Le cas de ce dernier est intéressant : 21 ans en août 1914, mobilisé dans l’infanterie au printemps suivant, amputé du bras gauche à l’issue d’une attaque en avril 1917, Renouvin est le seul historien ancien combattant qui, toute sa vie, reste centré sur la première guerre mondiale comme objet d’étude. La encore (l’exercice frise la redondance) l’auteur traque les brefs passages de l’œuvre de l’historien. La encore : refoulement. Les lignes et ouvrages de Renouvin, complètement centrés sur les relations internationales, évitent d’aborder les comportements individuels face au déploiement d’une violence de guerre inattendue. Lorsqu’ils sont esquissés, ils sont fondés sur un savoir indirect, jamais sur sa propre expérience de guerre. Etonnante trajectoire que celui de l’historien de la première guerre mondiale qui pendant un demi-siècle fait de ce conflit le cœur de ses travaux de recherches en refoulant un aspect central du conflit.
Violence de guerre, dissimulée ou montrée ?
L’attitude de son confrère britannique Richard Tawney, 34 ans en 1914, qui fait figure, comme Marc Bloch (qui écrit davantage sur le fonctionnement de la société combattante que sur l’expérience personnelle de la violence de guerre), d’intellectuel engagé dans les débats contemporains tranche : dès 1916, il publie un article de presse dans lequel il dévoile la violence combattante, en particulier à travers son expérience propre.
Il faut attendre le dernier chapitre (p 239-315) pour entrer avec l’auteur dans la « physicalité du fait guerrier ». L’activité combattante s’inscrit d’abord sur les corps.

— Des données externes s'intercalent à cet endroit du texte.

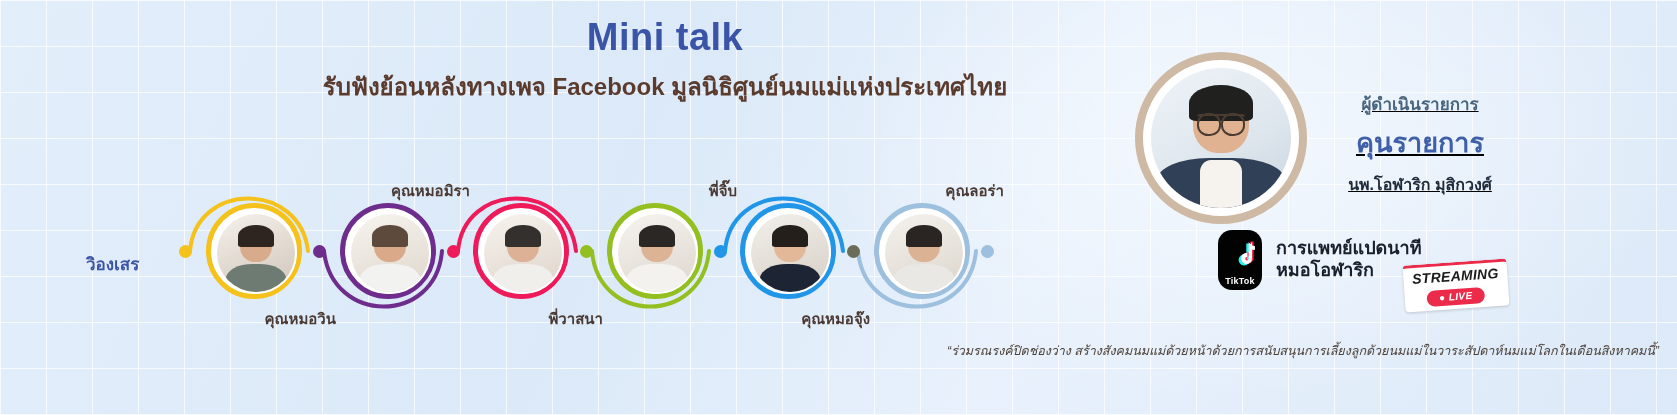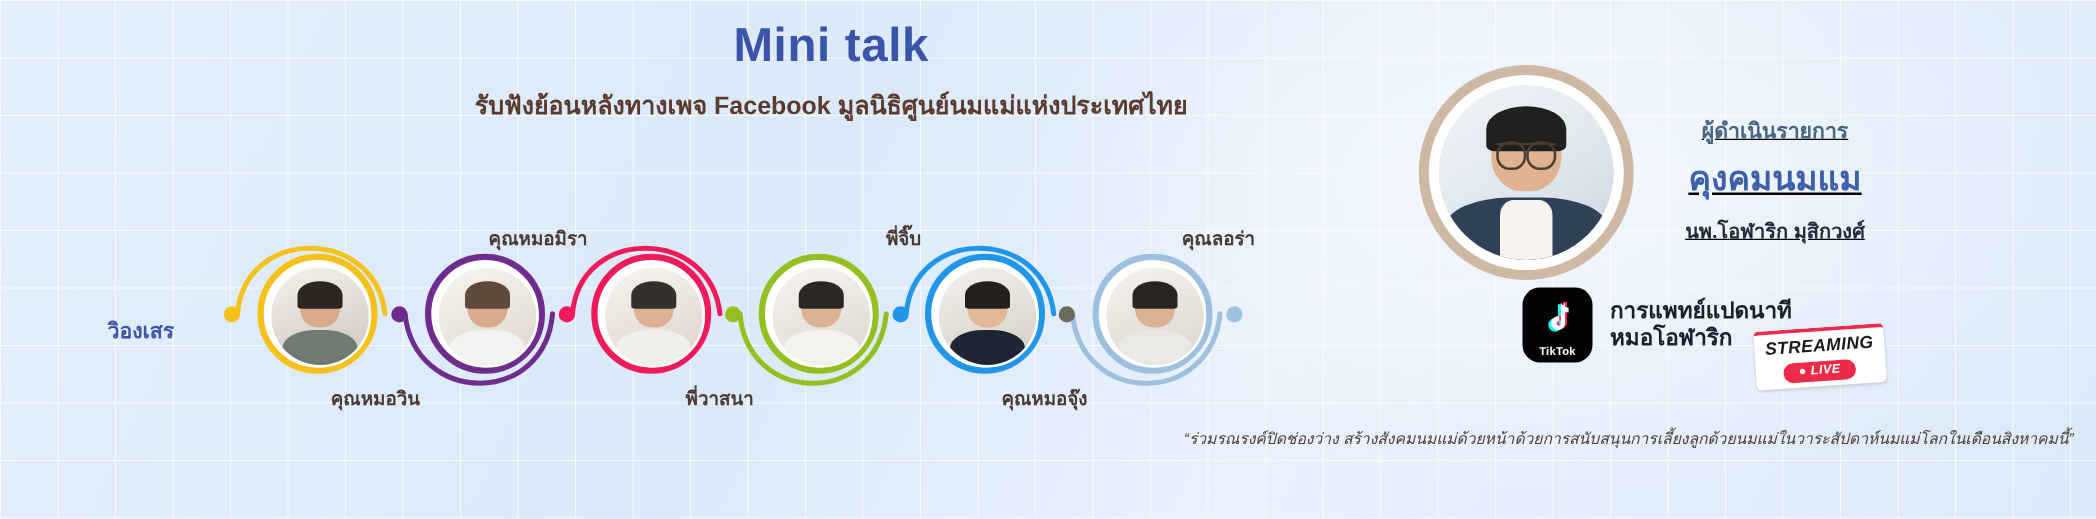"รับฟังย้อนหลังทางเพจ Facebook" .h-sub { font-size: 20px -> 24px }
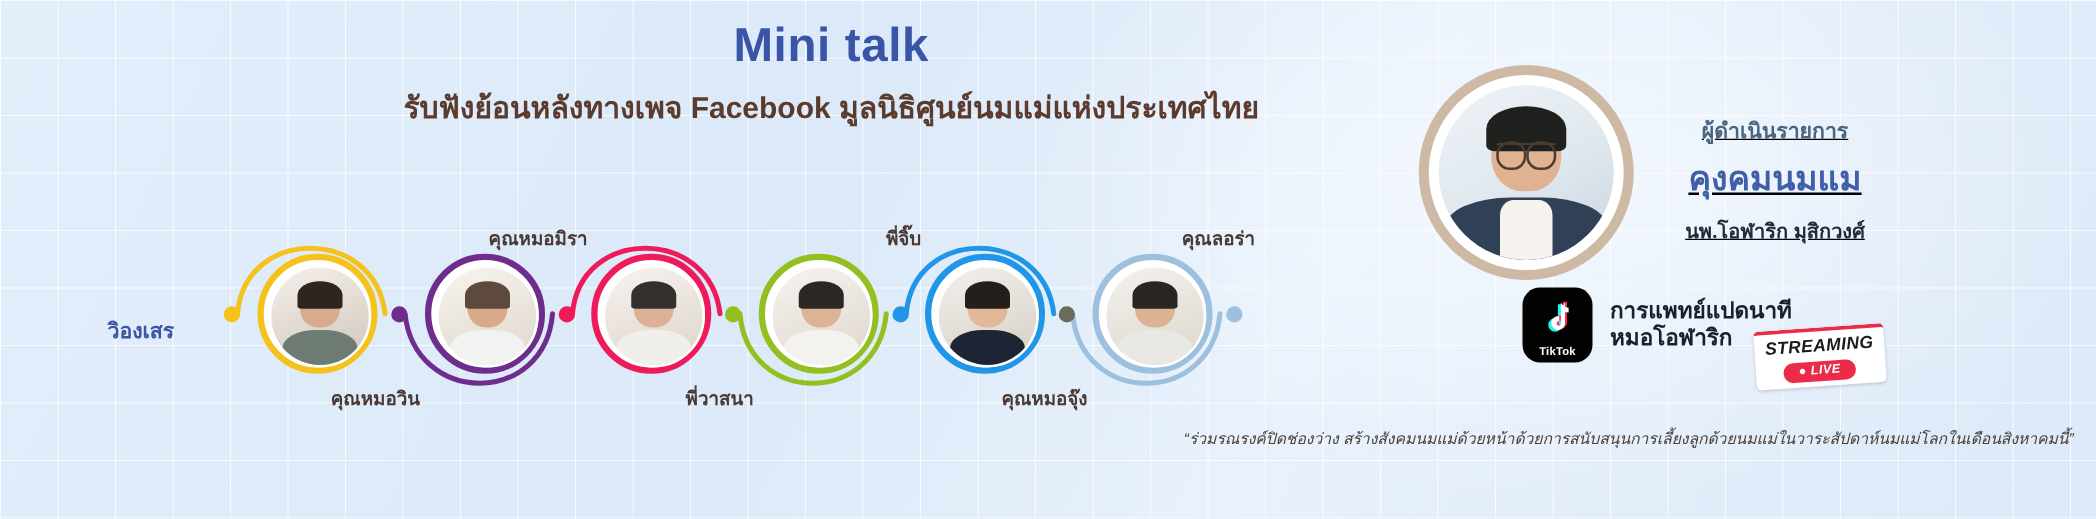"คุงคมนมแม" div.host-name { text: คุงคมนมแม -> คุนรายการ }
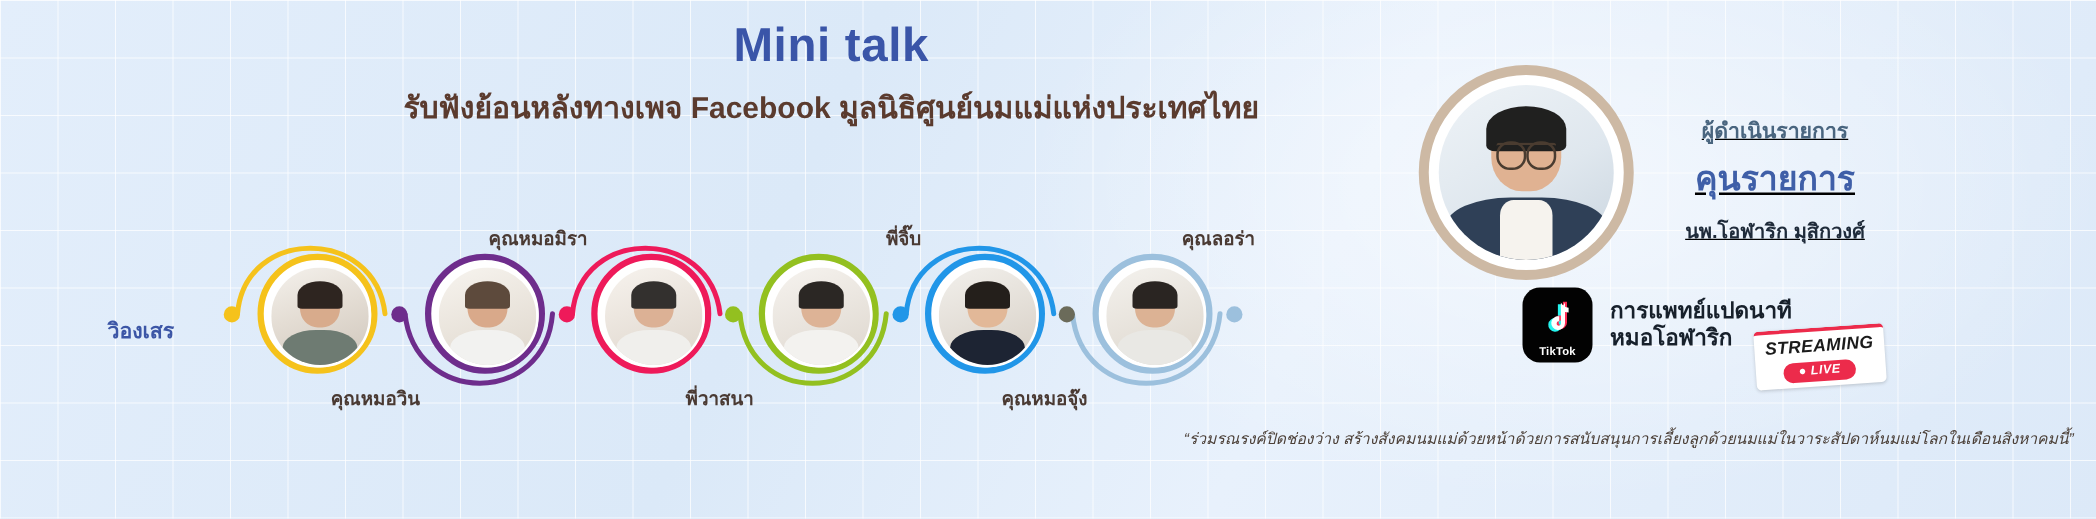"TikTok" .tt-icon { width: 56px -> 44px }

Ce que viennent confirmer des sources littéraires et autobiographiques (voir l’ouvrage de Paul Fussel et son CR sur ce site) ou des sources médicales, jusqu’alors peu exploitées dans cette perspective. Plusieurs éléments de la physicalité combattante sont envisagés. À commencer par les lieux des combats. Ces lieux qui conditionnent un type d’affrontement particulier (espace dégagé, forêt, jungle, espace urbain ou désert…) ces lieux travaillés, remués par les ravages de « l’armement moderne ». De même les objets sont-ils des acteurs essentiels. Ainsi l’arme, rendue proche, vivante voire intime par sa proximité permanente avec le combattant-guerrier, son contact tactile. Ainsi l’uniforme, « cette enveloppe militaire des corps ». Stéphane Audoin-Rouzeau aborde ensuite brièvement la part des corps animaux, encore fort présents à la fin du 19ème siècle et au début du 20ème : les pigeons ou les chevaux, par la suite « transmutés » en avions et autres chars… Enfin sont abordés les apports et les rapports des images à l’imaginaire de guerre, des premières photographies de reporters lors de la guerre de Sécession aux images fortes de la guerre du Vietnam, en passant par celles de Capa. Images qui cachent, images qui montrent les corps… de l’ennemi.
On retrouve ici une partie de ce que les professeurs de l’enseignement secondaire auront à profit de tirer de deux ouvrages du même auteur, plus efficaces et plus utiles pour la préparation des cours et la sensibilisation au sujet: le deuxième volet de La guerre au XXème siècle publié par la documentation Française en 2004 ( Documentation photographique n°8041, 1- L’expérience combattante) et le très beau livre édité conjointement par l’Historial de Péronne et le CRDP de Picardie en 1995, Combattre , premier volume d’une collection qui, arrêtée à deux ouvrages, aurait fait le bonheur des professeurs d’histoire et géographie avec une suite plus fournie.